[Items listed in a dataset]
►

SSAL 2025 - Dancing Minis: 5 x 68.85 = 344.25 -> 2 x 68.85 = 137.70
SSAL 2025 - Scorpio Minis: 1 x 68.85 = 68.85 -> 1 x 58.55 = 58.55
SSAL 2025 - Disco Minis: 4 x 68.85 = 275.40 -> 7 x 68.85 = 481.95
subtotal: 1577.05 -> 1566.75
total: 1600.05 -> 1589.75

◄

◆ **What to produce**
Restate each of the entries above verbatim.

◆ **Solution**
SSAL 2025 - Dancing Minis: 5 x 68.85 = 344.25 -> 2 x 68.85 = 137.70
SSAL 2025 - Scorpio Minis: 1 x 68.85 = 68.85 -> 1 x 58.55 = 58.55
SSAL 2025 - Disco Minis: 4 x 68.85 = 275.40 -> 7 x 68.85 = 481.95
subtotal: 1577.05 -> 1566.75
total: 1600.05 -> 1589.75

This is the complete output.